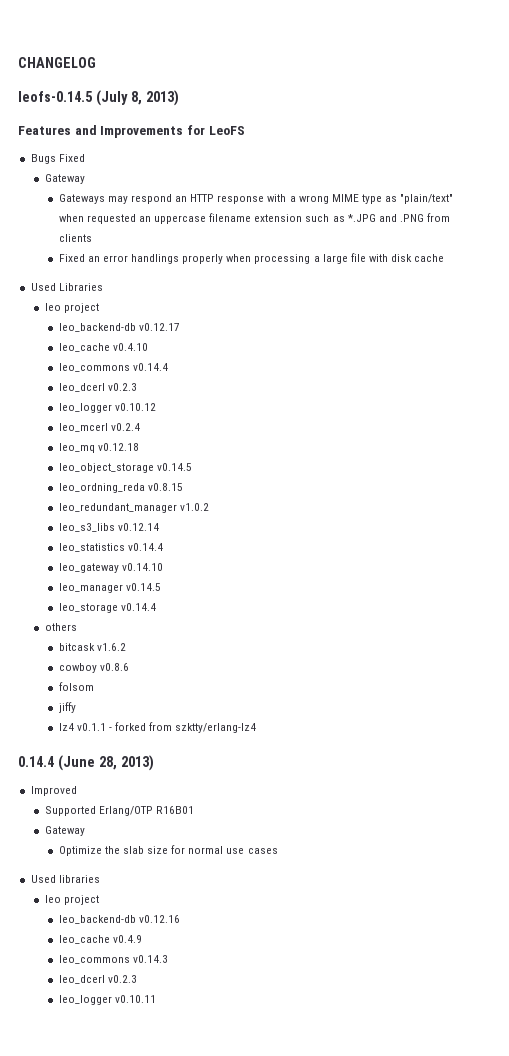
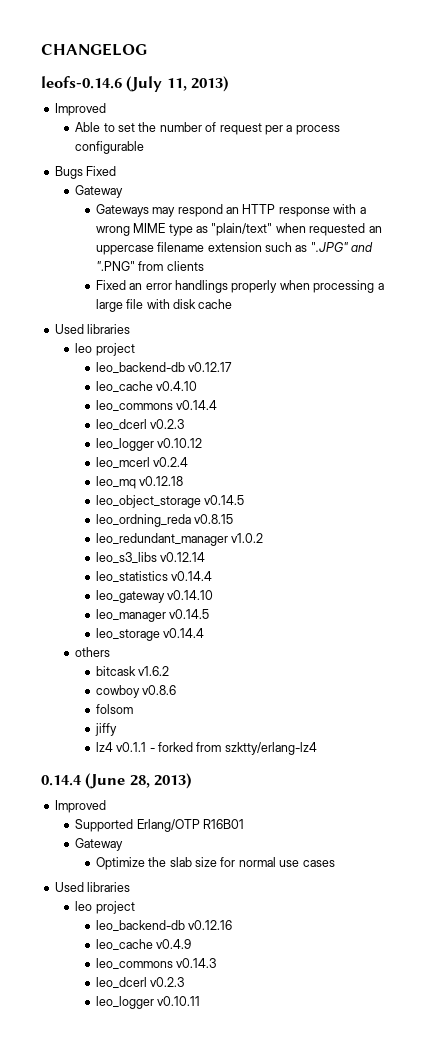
- leofs-0.14.5 (July 8, 2013)
- Features and Improvements for LeoFS
+ leofs-0.14.6 (July 11, 2013)
+ Improved
+ Able to set the number of request per a process configurable
- Gateways may respond an HTTP response with a wrong MIME type as "plain/text" when requested an uppercase filename extension such as *.JPG and .PNG from clients
+ Gateways may respond an HTTP response with a wrong MIME type as "plain/text" when requested an uppercase filename extension such as ".JPG" and ".PNG" from clients
  Fixed an error handlings properly when processing a large file with disk cache
- Used Libraries
+ Used libraries

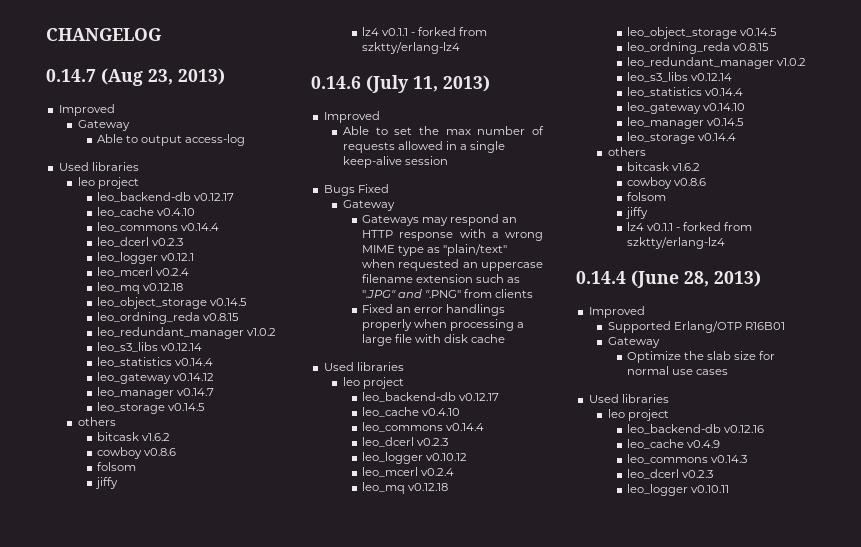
- leofs-0.14.6 (July 11, 2013)
+ 0.14.7 (Aug 23, 2013)
+ Improved
+ Gateway
+ Able to output access-log
+ Used libraries
+ leo project
+ leo_backend-db v0.12.17
+ leo_cache v0.4.10
+ leo_commons v0.14.4
+ leo_dcerl v0.2.3
+ leo_logger v0.12.1
+ leo_mcerl v0.2.4
+ leo_mq v0.12.18
+ leo_object_storage v0.14.5
+ leo_ordning_reda v0.8.15
+ leo_redundant_manager v1.0.2
+ leo_s3_libs v0.12.14
+ leo_statistics v0.14.4
+ leo_gateway v0.14.12
+ leo_manager v0.14.7
+ leo_storage v0.14.5
+ others
+ bitcask v1.6.2
+ cowboy v0.8.6
+ folsom
+ jiffy
+ lz4 v0.1.1 - forked from szktty/erlang-lz4
+ 0.14.6 (July 11, 2013)
- Able to set the number of request per a process configurable
+ Able to set the max number of requests allowed in a single keep-alive session

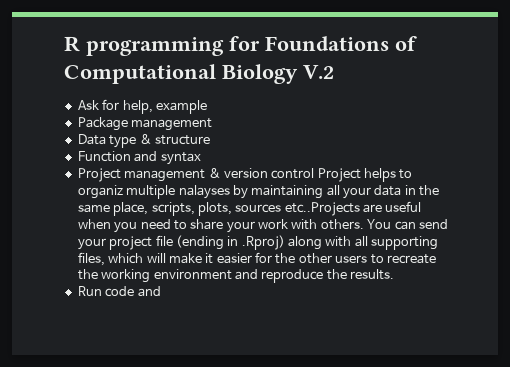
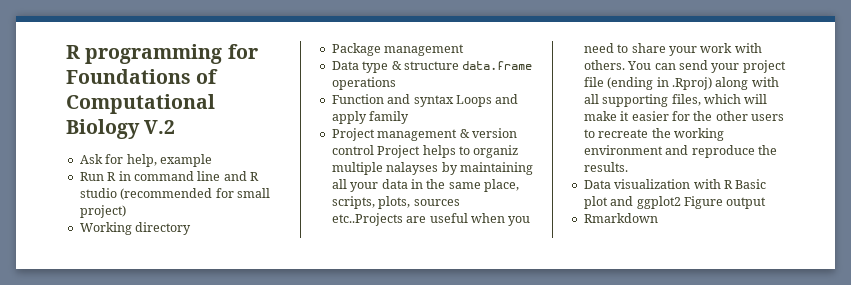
+ Run R in command line and R studio (recommended for small project)
+ Working directory
- Data type & structure
+ Data type & structure data.frame operations
- Function and syntax
+ Function and syntax Loops and apply family
- Run code and
+ Data visualization with R Basic plot and ggplot2 Figure output
+ Rmarkdown

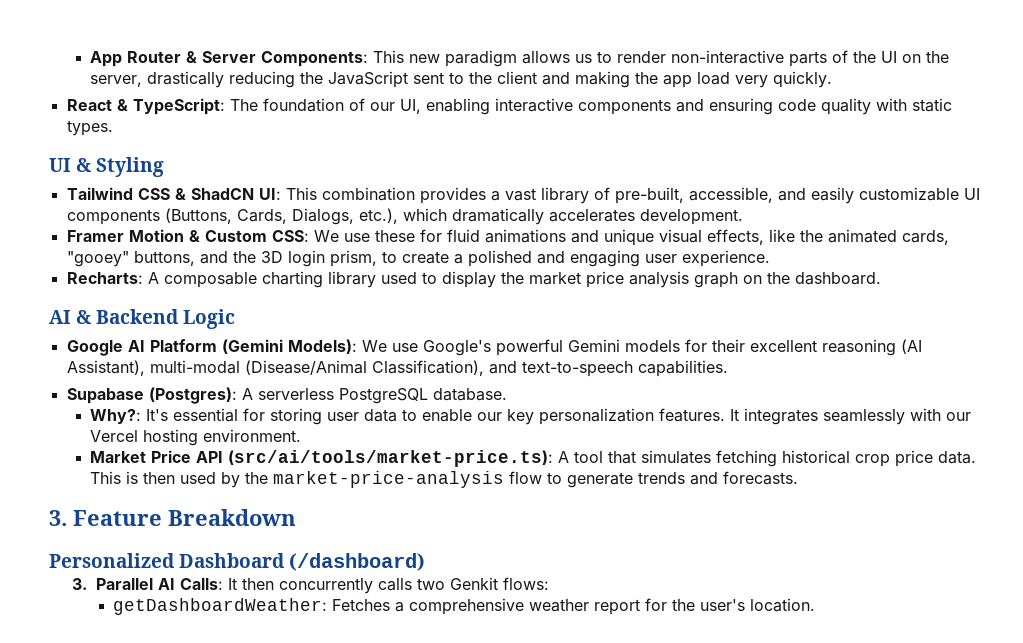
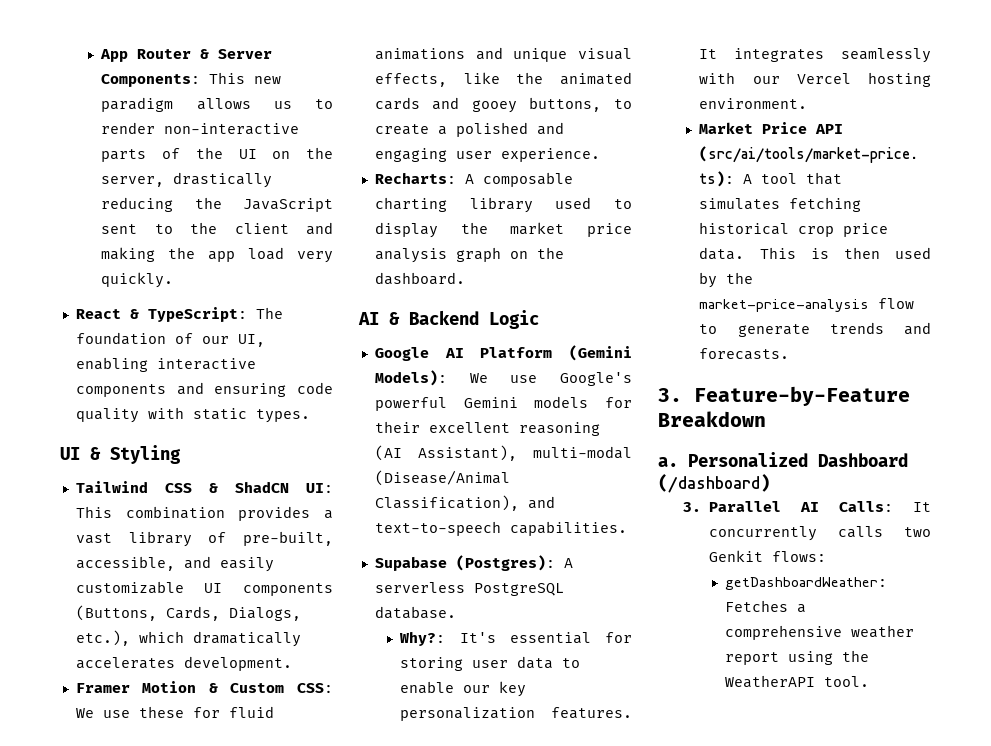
- Framer Motion & Custom CSS: We use these for fluid animations and unique visual effects, like the animated cards, "gooey" buttons, and the 3D login prism, to create a polished and engaging user experience.
+ Framer Motion & Custom CSS: We use these for fluid animations and unique visual effects, like the animated cards and gooey buttons, to create a polished and engaging user experience.
- 3. Feature Breakdown
+ 3. Feature-by-Feature Breakdown
+ a.
- 3. Parallel AI Calls: It then concurrently calls two Genkit flows:
+ 3. Parallel AI Calls: It concurrently calls two Genkit flows:
- getDashboardWeather: Fetches a comprehensive weather report for the user's location.
+ getDashboardWeather: Fetches a comprehensive weather report using the WeatherAPI tool.

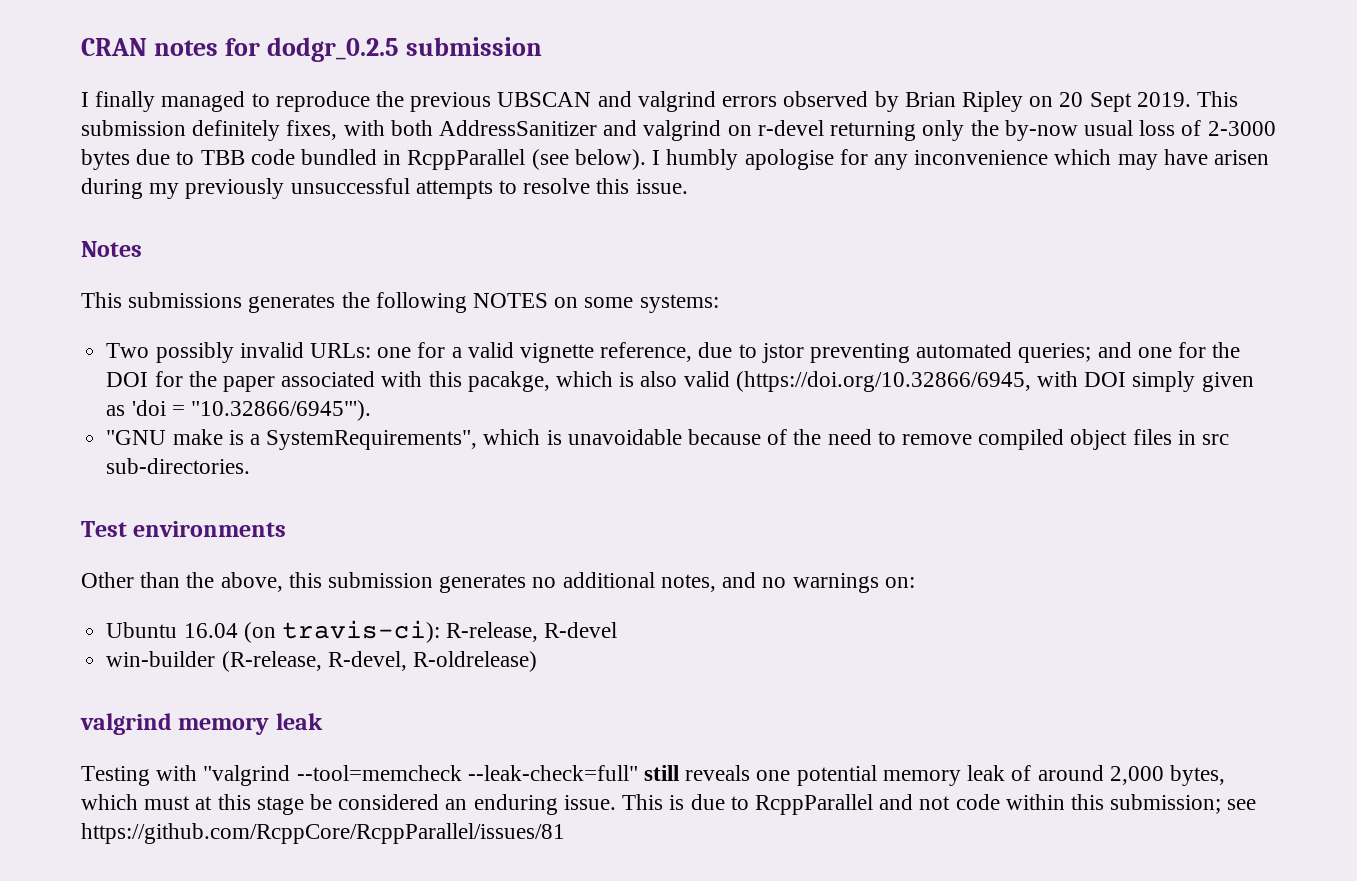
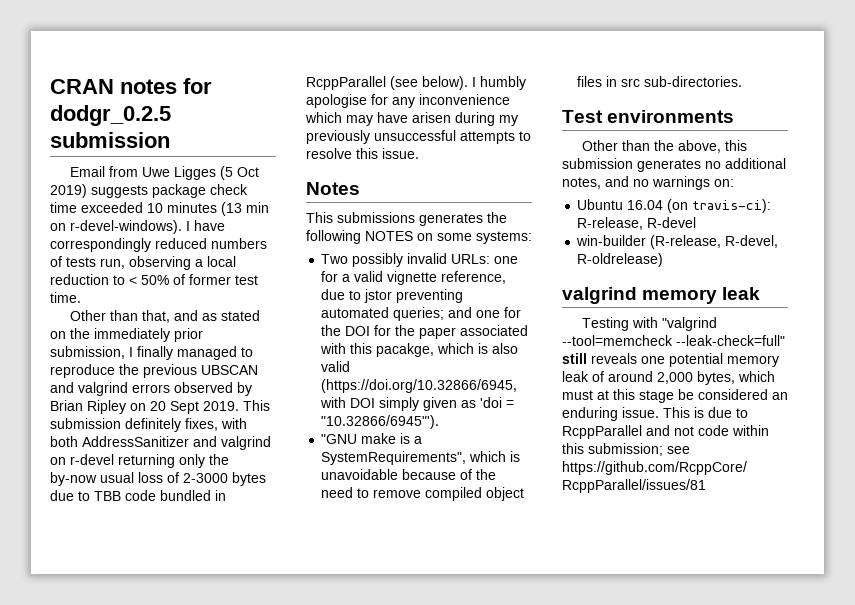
- I finally managed to reproduce the previous UBSCAN and valgrind errors observed by Brian Ripley on 20 Sept 2019.
+ Email from Uwe Ligges (5 Oct 2019) suggests package check time exceeded 10 minutes (13 min on r-devel-windows). I have correspondingly reduced numbers of tests run, observing a local reduction to < 50% of former test time.
+ Other than that, and as stated on the immediately prior submission, I finally managed to reproduce the previous UBSCAN and valgrind errors observed by Brian Ripley on 20 Sept 2019.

□ □ □ □ □ □ □

• Your goal: Every line above that carries the string "output" should be copied.

• Solution:
+ Able to output access-log
+ Data visualization with R Basic plot and ggplot2 Figure output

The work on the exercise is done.